— WHAT THIS TASK INVOLVES —
Restate verbatim the span of lines below between the line with "2009: 74200 -> none" and the line with "1965: -483 -> none", including those two lines, and only that span.
========================================================================
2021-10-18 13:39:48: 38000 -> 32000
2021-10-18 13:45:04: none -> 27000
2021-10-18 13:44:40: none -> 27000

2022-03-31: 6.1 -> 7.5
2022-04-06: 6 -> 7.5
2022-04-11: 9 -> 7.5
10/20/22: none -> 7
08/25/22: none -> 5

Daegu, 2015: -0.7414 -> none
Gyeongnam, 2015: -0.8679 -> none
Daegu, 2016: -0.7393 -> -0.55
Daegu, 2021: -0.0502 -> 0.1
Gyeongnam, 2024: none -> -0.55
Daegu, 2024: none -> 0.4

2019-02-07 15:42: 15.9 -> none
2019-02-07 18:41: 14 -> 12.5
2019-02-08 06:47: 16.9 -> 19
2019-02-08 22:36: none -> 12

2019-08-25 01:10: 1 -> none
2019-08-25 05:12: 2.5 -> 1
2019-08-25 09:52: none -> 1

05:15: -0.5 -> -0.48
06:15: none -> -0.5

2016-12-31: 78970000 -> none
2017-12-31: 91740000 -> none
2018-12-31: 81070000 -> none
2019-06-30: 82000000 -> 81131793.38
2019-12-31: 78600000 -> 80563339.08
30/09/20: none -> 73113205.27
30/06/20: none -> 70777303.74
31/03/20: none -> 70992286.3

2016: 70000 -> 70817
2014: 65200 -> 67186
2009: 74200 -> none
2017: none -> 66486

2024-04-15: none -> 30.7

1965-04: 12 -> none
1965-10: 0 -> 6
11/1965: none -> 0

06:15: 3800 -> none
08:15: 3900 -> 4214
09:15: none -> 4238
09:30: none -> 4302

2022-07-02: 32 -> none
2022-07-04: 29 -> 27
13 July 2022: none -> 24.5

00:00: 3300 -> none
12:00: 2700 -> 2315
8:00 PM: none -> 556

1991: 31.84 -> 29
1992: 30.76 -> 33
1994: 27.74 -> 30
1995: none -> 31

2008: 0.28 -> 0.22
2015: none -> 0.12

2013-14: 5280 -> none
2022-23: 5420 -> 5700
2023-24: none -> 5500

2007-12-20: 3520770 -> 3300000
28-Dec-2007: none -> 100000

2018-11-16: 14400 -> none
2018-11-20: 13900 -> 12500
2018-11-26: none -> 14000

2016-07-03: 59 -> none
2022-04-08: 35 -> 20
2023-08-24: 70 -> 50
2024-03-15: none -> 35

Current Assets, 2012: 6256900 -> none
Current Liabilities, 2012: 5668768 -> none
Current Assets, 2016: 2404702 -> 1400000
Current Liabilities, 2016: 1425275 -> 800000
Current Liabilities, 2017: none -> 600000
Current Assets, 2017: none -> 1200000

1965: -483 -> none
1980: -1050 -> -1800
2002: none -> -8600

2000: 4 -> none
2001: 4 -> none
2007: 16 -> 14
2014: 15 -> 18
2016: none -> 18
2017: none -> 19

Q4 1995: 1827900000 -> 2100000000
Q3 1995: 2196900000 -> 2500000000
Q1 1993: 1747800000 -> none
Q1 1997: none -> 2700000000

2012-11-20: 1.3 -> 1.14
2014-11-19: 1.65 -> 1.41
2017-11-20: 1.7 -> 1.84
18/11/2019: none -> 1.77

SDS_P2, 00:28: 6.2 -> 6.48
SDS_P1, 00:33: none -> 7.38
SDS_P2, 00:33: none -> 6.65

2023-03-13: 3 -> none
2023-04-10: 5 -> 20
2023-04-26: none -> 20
========================================================================
— RESPONSE AREA —
2009: 74200 -> none
2017: none -> 66486

2024-04-15: none -> 30.7

1965-04: 12 -> none
1965-10: 0 -> 6
11/1965: none -> 0

06:15: 3800 -> none
08:15: 3900 -> 4214
09:15: none -> 4238
09:30: none -> 4302

2022-07-02: 32 -> none
2022-07-04: 29 -> 27
13 July 2022: none -> 24.5

00:00: 3300 -> none
12:00: 2700 -> 2315
8:00 PM: none -> 556

1991: 31.84 -> 29
1992: 30.76 -> 33
1994: 27.74 -> 30
1995: none -> 31

2008: 0.28 -> 0.22
2015: none -> 0.12

2013-14: 5280 -> none
2022-23: 5420 -> 5700
2023-24: none -> 5500

2007-12-20: 3520770 -> 3300000
28-Dec-2007: none -> 100000

2018-11-16: 14400 -> none
2018-11-20: 13900 -> 12500
2018-11-26: none -> 14000

2016-07-03: 59 -> none
2022-04-08: 35 -> 20
2023-08-24: 70 -> 50
2024-03-15: none -> 35

Current Assets, 2012: 6256900 -> none
Current Liabilities, 2012: 5668768 -> none
Current Assets, 2016: 2404702 -> 1400000
Current Liabilities, 2016: 1425275 -> 800000
Current Liabilities, 2017: none -> 600000
Current Assets, 2017: none -> 1200000

1965: -483 -> none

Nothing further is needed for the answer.